Take the line that has "- и уведомления" and all the lines that come after it in the records, and write them out again exactly. Add no other line.

Change detection data
::::

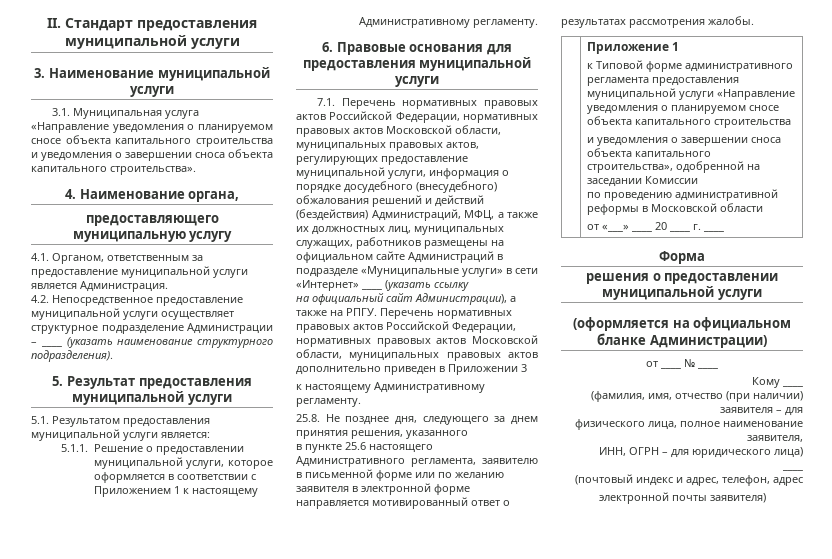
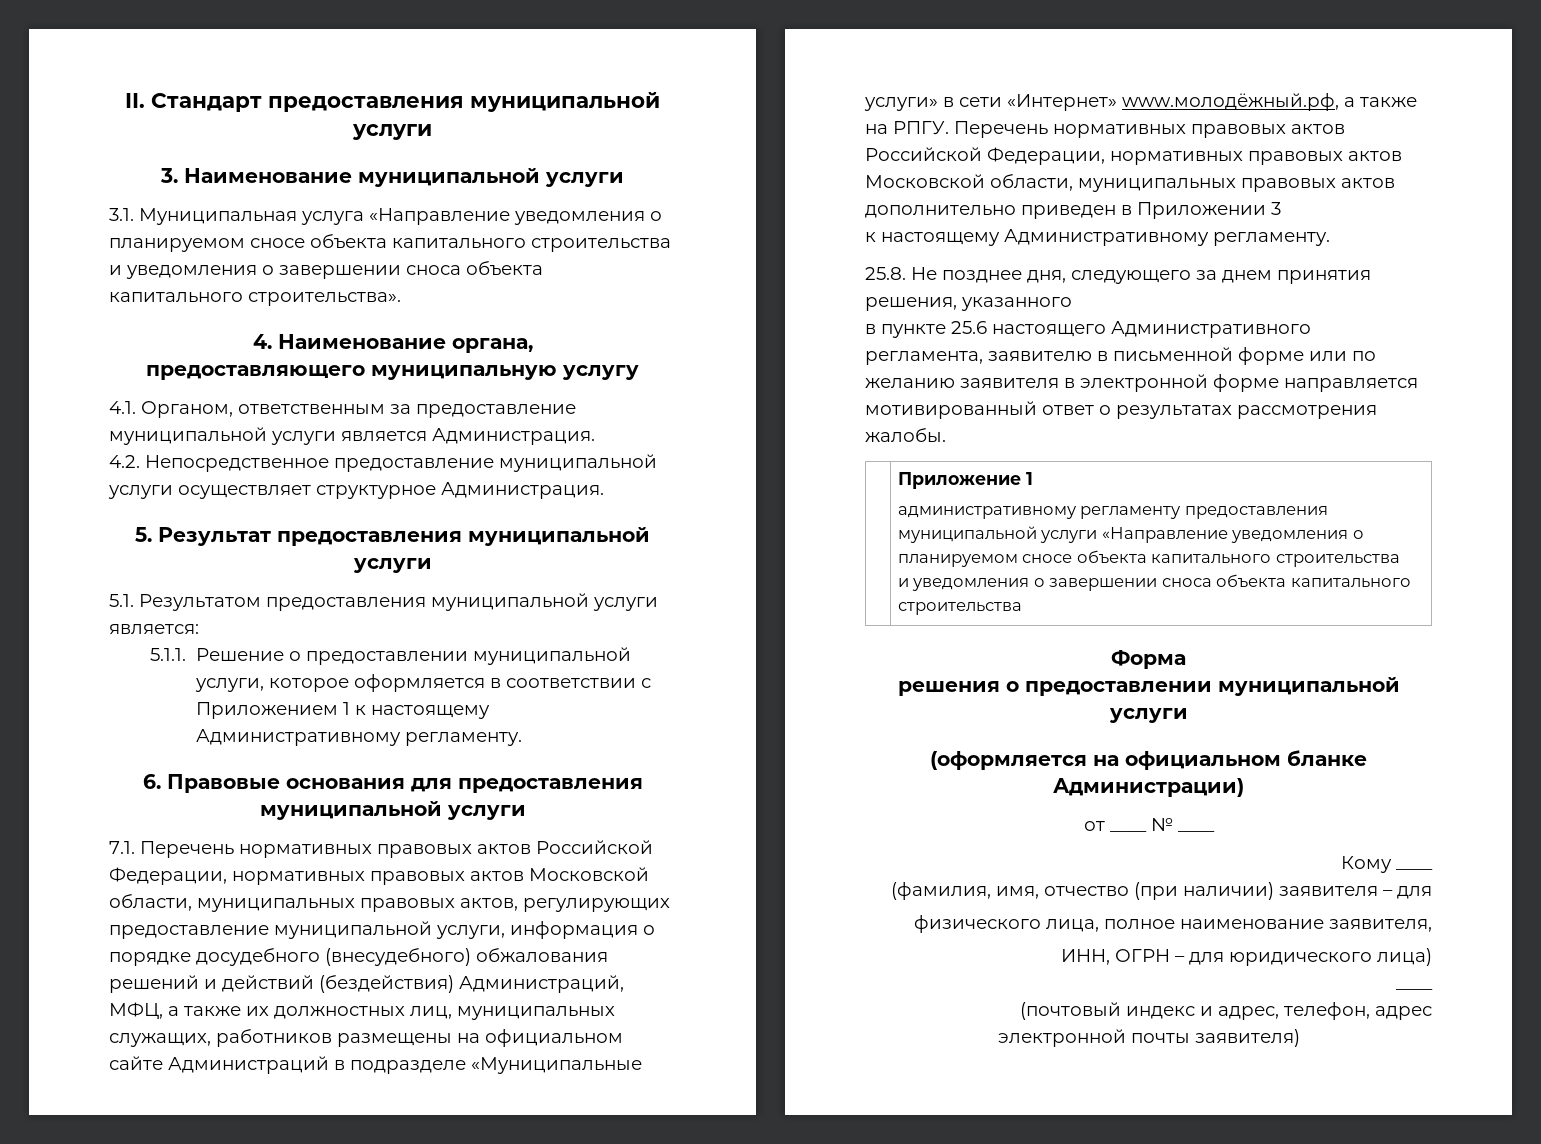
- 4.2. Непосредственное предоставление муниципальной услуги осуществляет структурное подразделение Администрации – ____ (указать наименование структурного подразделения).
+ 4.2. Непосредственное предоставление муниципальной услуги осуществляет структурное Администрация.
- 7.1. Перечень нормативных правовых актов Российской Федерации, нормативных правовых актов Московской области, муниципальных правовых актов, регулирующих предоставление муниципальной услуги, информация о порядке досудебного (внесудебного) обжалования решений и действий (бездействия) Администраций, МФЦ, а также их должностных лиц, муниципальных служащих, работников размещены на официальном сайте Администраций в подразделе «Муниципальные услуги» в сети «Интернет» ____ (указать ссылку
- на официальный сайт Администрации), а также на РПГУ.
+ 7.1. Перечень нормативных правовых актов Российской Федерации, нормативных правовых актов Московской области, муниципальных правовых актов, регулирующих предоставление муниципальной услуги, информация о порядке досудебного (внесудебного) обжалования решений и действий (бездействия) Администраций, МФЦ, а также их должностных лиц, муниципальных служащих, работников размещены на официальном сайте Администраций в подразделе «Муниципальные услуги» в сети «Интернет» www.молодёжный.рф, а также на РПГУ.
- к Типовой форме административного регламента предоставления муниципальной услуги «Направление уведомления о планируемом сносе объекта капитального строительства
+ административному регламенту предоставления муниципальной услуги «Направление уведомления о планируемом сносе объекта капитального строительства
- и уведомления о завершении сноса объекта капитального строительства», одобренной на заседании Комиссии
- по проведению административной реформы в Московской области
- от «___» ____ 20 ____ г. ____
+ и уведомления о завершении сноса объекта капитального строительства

::::

Written response
- и уведомления о завершении сноса объекта капитального строительства», одобренной на заседании Комиссии
- по проведению административной реформы в Московской области
- от «___» ____ 20 ____ г. ____
+ и уведомления о завершении сноса объекта капитального строительства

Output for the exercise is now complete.